TASK DESCRIPTION:
In the records below, copy the line that contains "[69,455,210,470] they remain" and each line after it, word for word, through the last.

[Records contained in a dataset]
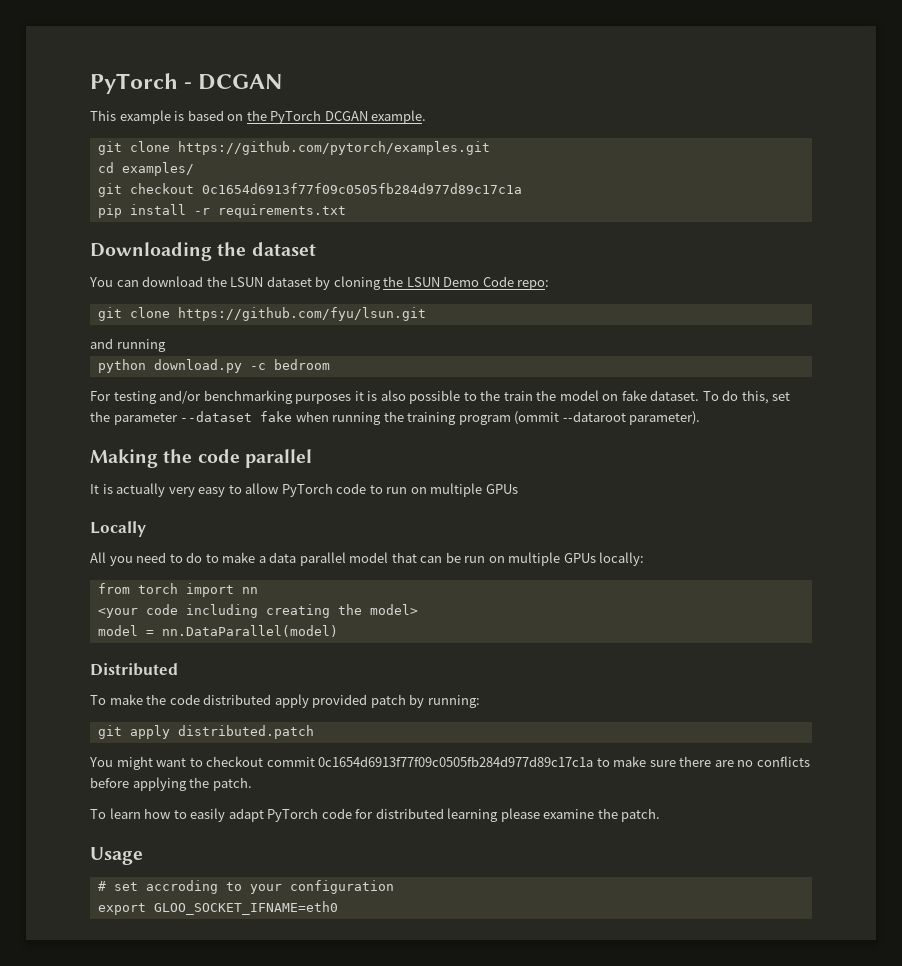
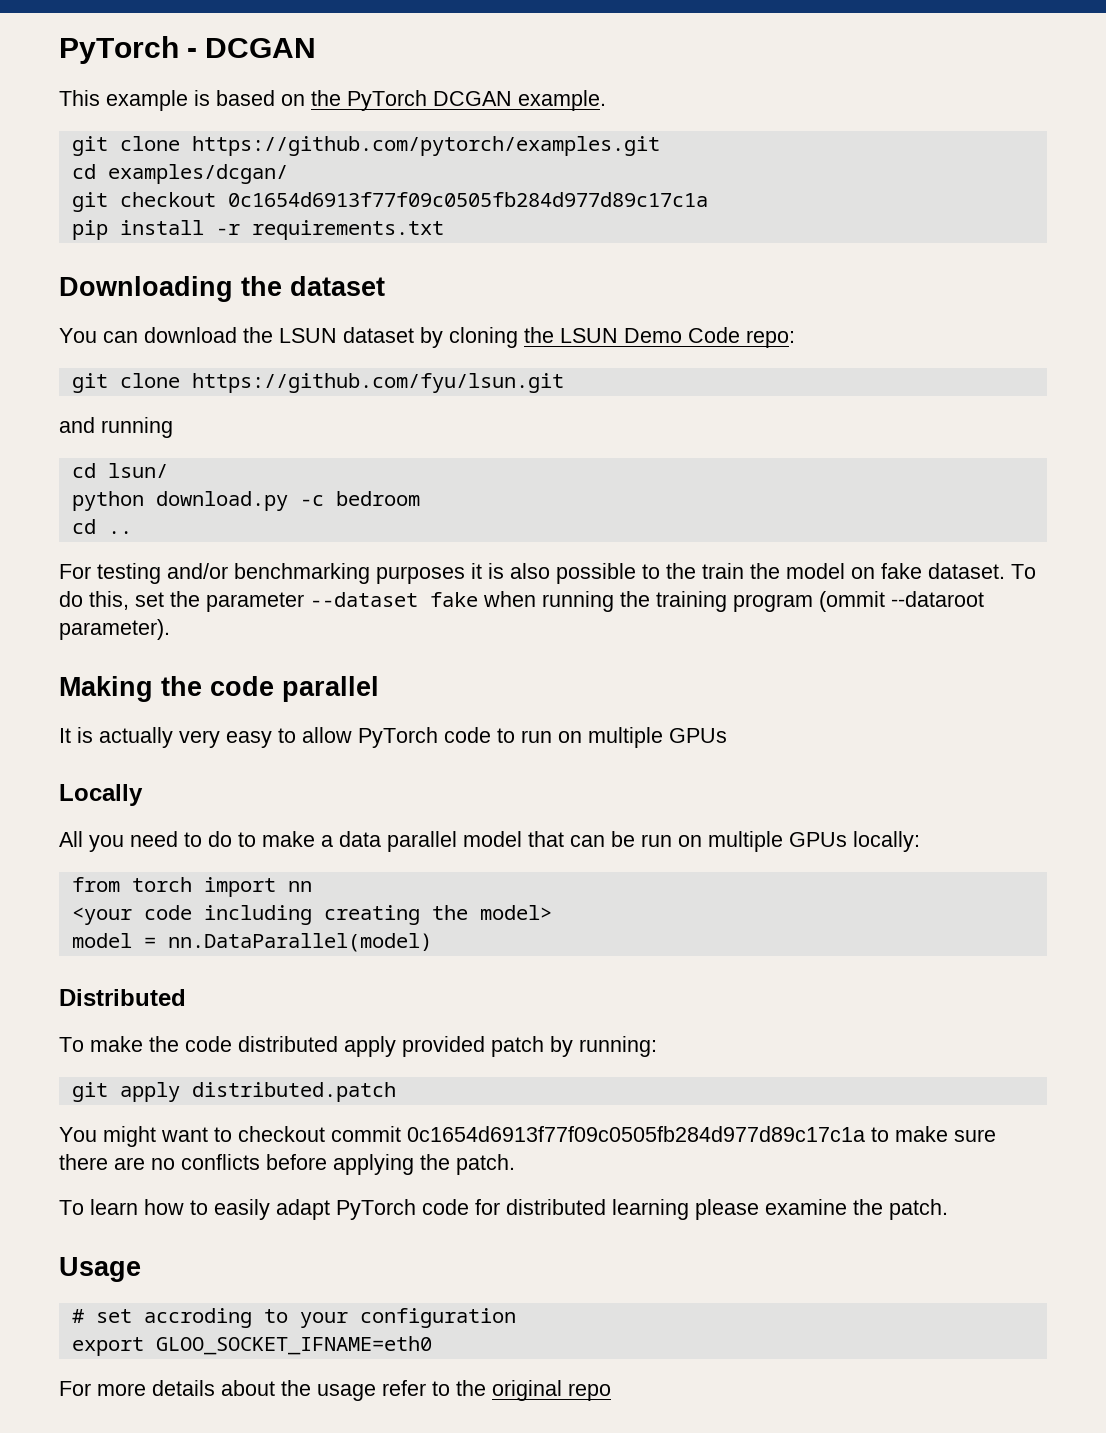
[121,162,194,176] examples/ -> [107,164,288,184] examples/dcgan/
(166, 345) none -> [71,463,168,478] // cd lsun/
(330, 364) none -> [71,519,132,534] // cd ..
(338, 908) none -> [59,1380,611,1401] // For more details about the usage refer to the original repo

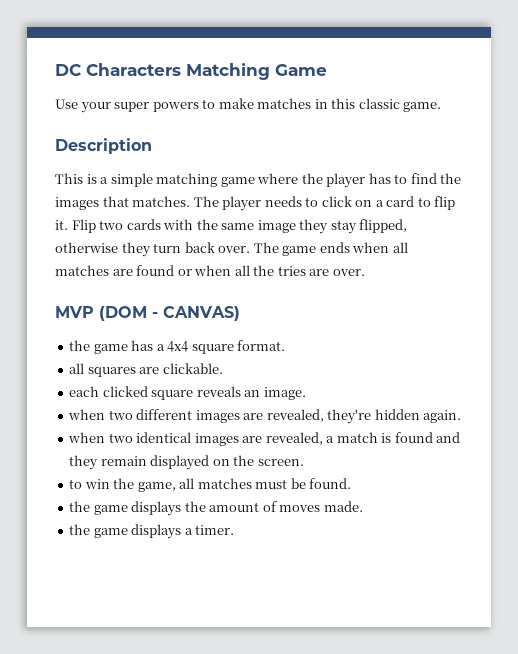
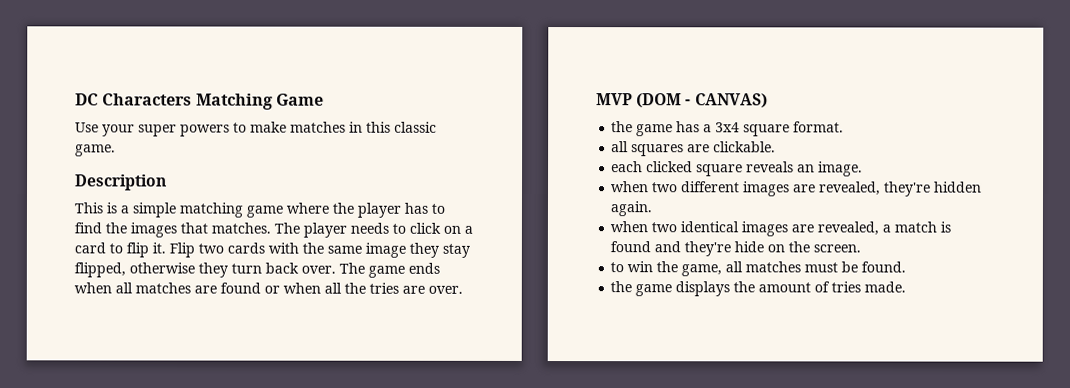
[167,341,189,352] 4x4 -> [715,122,741,133] 3x4
[69,455,210,470] they remain displayed -> [684,241,765,257] they're hide
[279,505,321,512] moves -> [831,281,862,293] tries
[69,524,235,539] // the game displays a timer. -> (907, 287) none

WORKED SOLUTION:
[69,455,210,470] they remain displayed -> [684,241,765,257] they're hide
[279,505,321,512] moves -> [831,281,862,293] tries
[69,524,235,539] // the game displays a timer. -> (907, 287) none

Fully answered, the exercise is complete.